Perubahan peta koalisi pun kemungkinan masih terbuka, mengingat setiap parpol berupaya mendapatkan oportunitas politik yang terbaik.
Apalagi baru bakal capres Anies Baswedan yang telah mendeklarasikan pasangannya, yakni Ketua Umum PKB, Muhaimin Iskandar.
Dinamika persaingan tak lagi sebatas pada perubahan konfigurasi penguasaan dukungan pemilih sebagai hasil kerja politik masing-masing parpol.
Namun, sosok Jokowi turut pula mewarnai persaingan. Jokowi berpotensi memengaruhi peluang perluasan dukungan publik.
Hal itu terkonfirmasi pula dari hasil survei Kompas awal Agustus 2023. Sebagian besar masyarakat pemilih (55,1 persen) ternyata belum kokoh atas pilihannya, masih dimungkinkan berubah (swing voter). Kelompok yang sudah memastikan pilihan tak akan berubah (strong voter) kurang dari separuh (44,9 persen).
Baik Anies, Ganjar, maupun Prabowo, tak lebih separuh pendukung mereka yang strong voter. Selebihnya cenderung masih membuka peluang perubahan (swing voter).
Belum lagi pemilih bimbang (undecided voters) yang masih relatif besar (27,9 persen) menurut survei Kompas. Angka itu masih di atas elektabilitas bakal capres (Ganjar 24,9 persen, Prabowo 24,6 persen, dan Anies 12,7 persen).
Data hasil survei tersebut menguatkan alasan para kandidat capres dan parpol pendukungnya berebut pengaruh Jokowi dan membuat kakek Jan Ethes berada pada pusat pusaran politik.
Posisi Jokowi sebagai pusat pusaran politik ternyata juga berimbas pada putranya. Dua putra kandungnya turut diperbincangkan, diperebutkan, bahkan hadir sebagai “data” yang akan menguji proposisi yang kini berhembus kencang: “Jokowi sedang membangun politik dinasti”.
Putra sulung Jokowi, Gibran, ayah Jan Ethes Srinarendra sedang disorot publik. Wali Kota Solo sejak 26 Februari 2021 itu meniti karier politiknya juga melalui PDI-P.
Sama dengan ayahnya, Gibran tampak sigap membaca dan merespons peta politik yang menempatkan ayahnya pada pusat pusaran.
Sejumlah kalangan yang berkepentingan, termasuk bakal capres Prabowo Subianto, rajin mengunjunginya.
Gibran pun meladeni dengan cara dan gayanya. Bahkan, ia terang-terangan menyatakan dilamar Prabowo sebagai bakal cawapres.
Meski usia ayah Jan Ethes itu belum genap 40 tahun, syarat usia minimum capres dan cawapres menurut undang-undang yang berlaku.

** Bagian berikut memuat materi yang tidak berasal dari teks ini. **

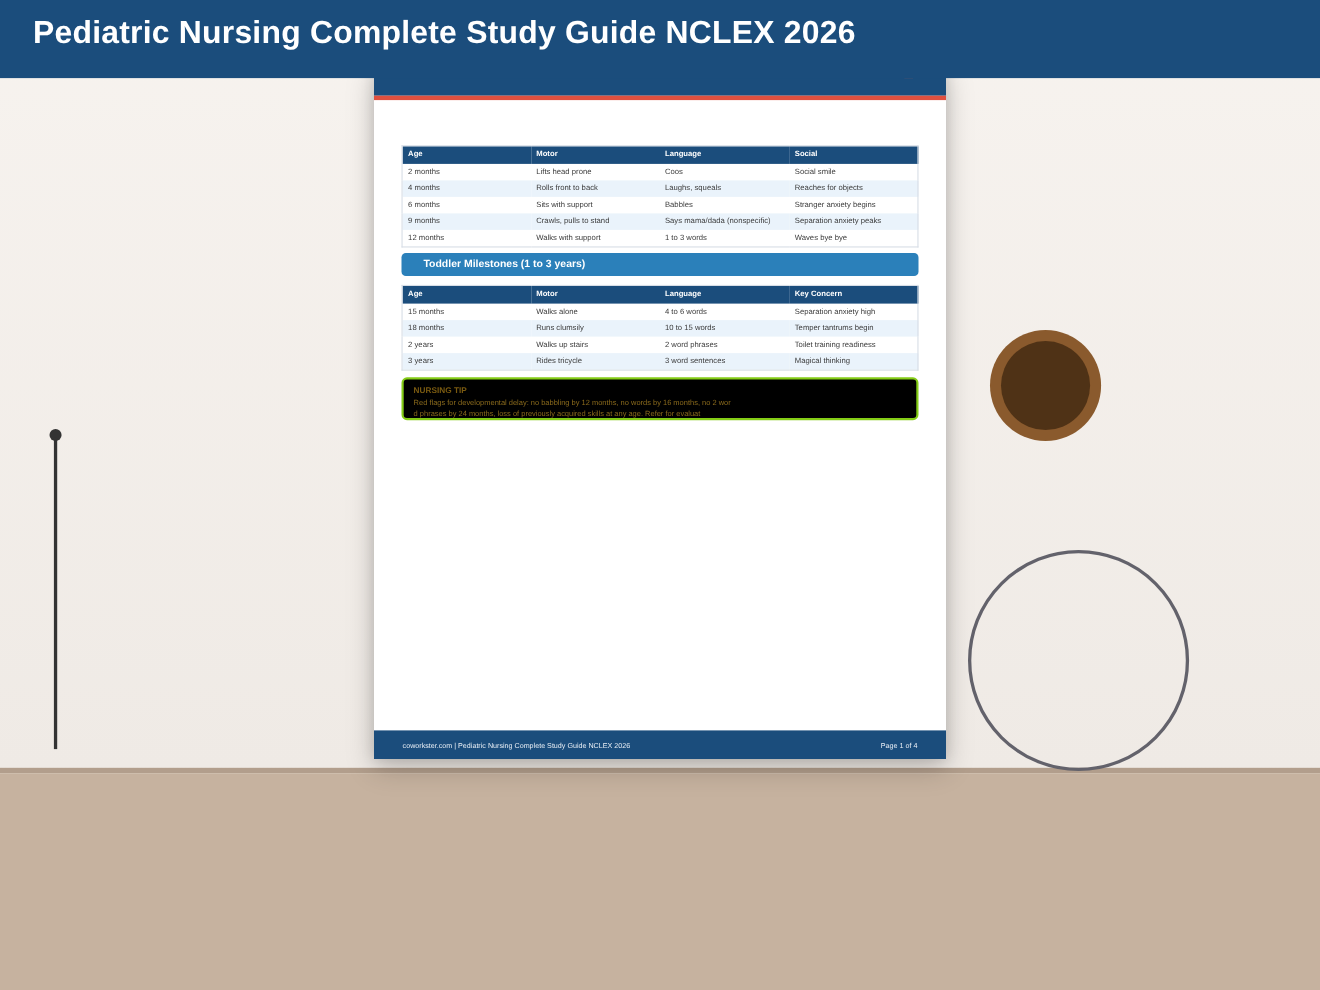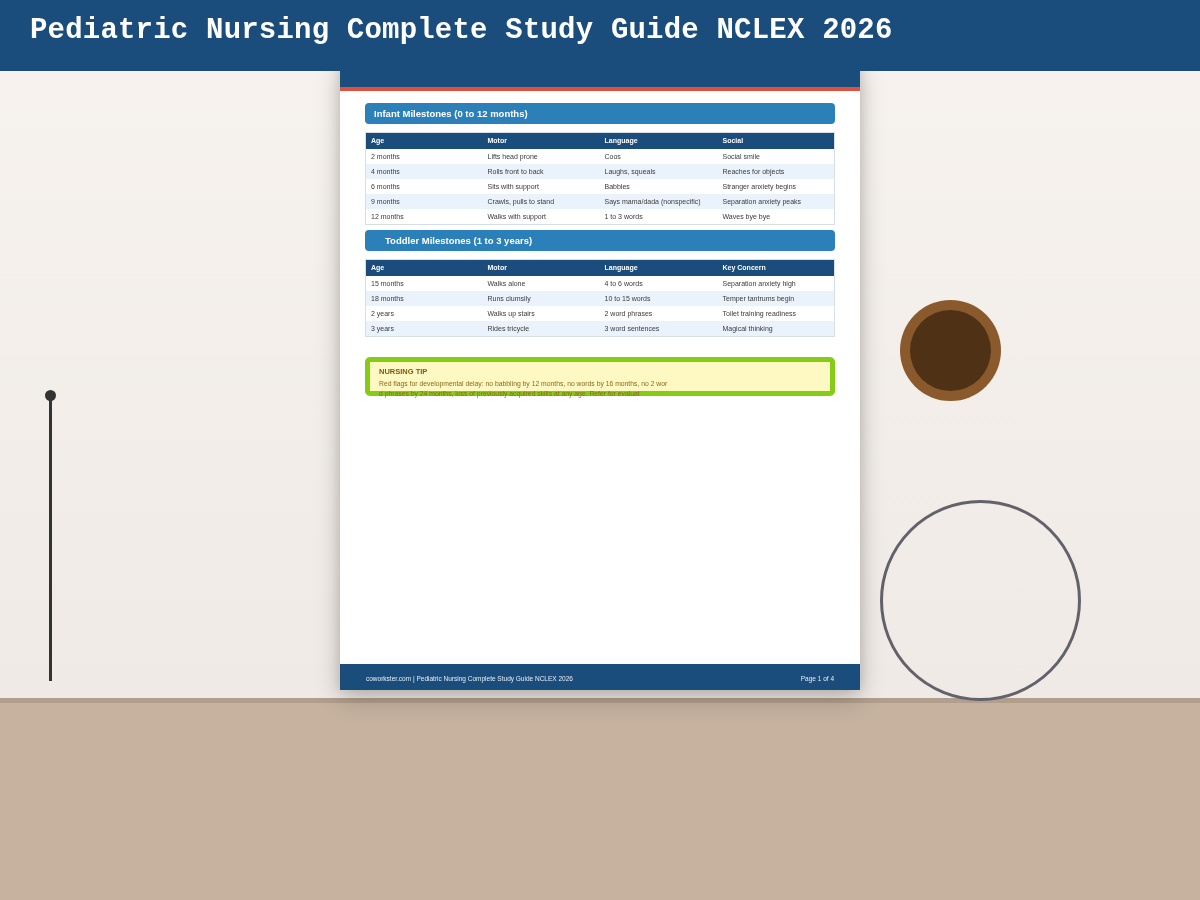--- a/index.html
+++ b/index.html
@@ -9,21 +9,21 @@
       font-family: "Liberation Sans", sans-serif;
       background: linear-gradient(180deg, #f7f3ef 0%, #f0ebe6 100%);
     }
     .wall { position: absolute; left: 0; top: 0; width: 1200px; height: 698px;
       background: linear-gradient(180deg, #f7f3ef 0%, #efeae5 100%); }
     .desk-edge { position: absolute; left: 0; top: 698px; width: 1200px; height: 5px; background: #b29e8c; }
     .desk { position: absolute; left: 0; top: 703px; width: 1200px; height: 197px; background: #c6b29f; }
 
     .title-bar { position: absolute; left: 0; top: 0; width: 1200px; height: 71px;
       background: #1b4d7c; z-index: 5; }
-    .title-bar h1 { position: absolute; left: 30px; top: 14px; font-family: Liberation Mono, monospace;
+    .title-bar h1 { position: absolute; left: 30px; top: 14px; font-family: Liberation Sans, sans-serif;
       font-weight: bold; font-size: 29px; color: #ffffff; letter-spacing: 0.2px; }
 
     .pole { position: absolute; left: 49px; top: 398px; width: 3px; height: 283px; background: #333; }
     .pole-knob { position: absolute; left: 45px; top: 390px; width: 11px; height: 11px; border-radius: 50%; background: #333; }
 
     .coffee { position: absolute; left: 900px; top: 300px; width: 101px; height: 101px; border-radius: 50%;
       background: #8a5a2d; }
     .coffee-inner { position: absolute; left: 10px; top: 10px; width: 81px; height: 81px; border-radius: 50%; background: #4f3216; }
 
     .ring { position: absolute; left: 880px; top: 500px; width: 201px; height: 201px; border-radius: 50%;
@@ -41,22 +41,22 @@
     table.milestones { position: absolute; left: 25px; width: 470px; border-collapse: collapse;
       border: 1px solid #d8dee6; font-size: 7px; color: #3a3a3a; }
     table.milestones th { background: #1b4d7c; color: #fff; font-weight: bold; text-align: left;
       height: 16px; padding-left: 5px; font-size: 7px; }
     table.milestones td { height: 15.2px; padding-left: 5px; }
     table.milestones tr:nth-child(even) td { background: #eaf3fb; }
     table.milestones th:nth-child(1), table.milestones td:nth-child(1) { width: 117px; }
     table.milestones th:nth-child(2), table.milestones td:nth-child(2) { width: 117px; }
     table.milestones th:nth-child(3), table.milestones td:nth-child(3) { width: 118px; }
 
-    .tip { position: absolute; left: 25px; top: 297px; width: 470px; height: 39px; background: #fef9c3;
-      border: 5px solid #84cc16; border-radius: 5px; padding: 5px 9px; }
+    .tip { position: absolute; left: 25px; top: 283px; width: 470px; height: 39px; background: #000000;
+      border: 2px solid #84cc16; border-radius: 5px; padding: 5px 9px; }
     .tip-title { font-size: 7.5px; font-weight: bold; color: #7a5a10; margin-bottom: 3px; }
     .tip-text { font-size: 6.8px; color: #8a6a1c; line-height: 10px; width: 290px; word-break: break-all; }
 
     .page-footer { position: absolute; left: 0; top: 604px; width: 520px; height: 26px; background: #1b4d7c;
       color: #e8eef5; font-size: 6.5px; }
     .footer-left { position: absolute; left: 26px; top: 11px; }
     .footer-right { position: absolute; right: 26px; top: 11px; }
   </style>
 </head>
 <body>
@@ -77,21 +77,20 @@
 </div>
 
 <div class="ring"></div>
 
 <div class="page">
   <div class="page-header">
     <div class="header-mark"></div>
   </div>
   <div class="page-header-accent"></div>
 
-  <div class="section-title" style="top:43px;">Infant Milestones (0 to 12 months)</div>
   <table class="milestones" style="top:72px;">
     <thead>
       <tr>
         <th>Age</th>
         <th>Motor</th>
         <th>Language</th>
         <th>Social</th>
       </tr>
     </thead>
     <tbody>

Ide menjadikan Gibran sebagai bakal cawapres sangat jelas ke mana arahnya. Tak lain mengambil efek Jokowi. Tapi, apakah Jokowi juga berkepentingan? Yang pasti, ide tersebut kemudian menghebohkan.
Langkah yang ditempuh lalu terkesan “memaksakan”. Tak ada jalan lain selain mengajukan permohonan perubahan undang-undang yang membatasi syarat usia capres dan cawapres melalui Mahkamah Konstitusi (MK).
Tak hanya batas usia, pemohon juga menambahkan syarat “pengalaman menjadi kepala daerah/wakil kepala daerah”. Persaingan politik lapangan bergeser ke dalam ruang sidang MK. Isu politik dibawa ke ranah konstitusionalitas.
Itulah yang membuat sejumlah kalangan melihat secara kritis. Ada gelagat memperalat MK sebagai penopang kepentingan politik praktis kalangan tertentu.
Keluarga Jokowi tak luput dari sasaran kritik keras. Terbentuklah proposisi yang kini berhembus kencang: “Jokowi sedang membangun politik dinasti”. MK dimanfaatkan sebagai instrumen legalisasi politik dinastinya.
Kritik keras itu menilai, permohonan uji materi di MK bukan lagi ditujukan untuk menegakkan hak-hak konstitusional warga, melainkan diduga kuat dilandasi nafsu kuasa kalangan tertentu, termasuk keluarga Jokowi.
Pandangan kritis itu semakin terdengar nyaring mendekati jadwal pendaftaran capres-cawapres. Koalisi parpol pengusung Prabowo dan kelompok sukarelawan Jokowi semakin koor mengusulkan Gibran menjadi bakal cawapres Prabowo.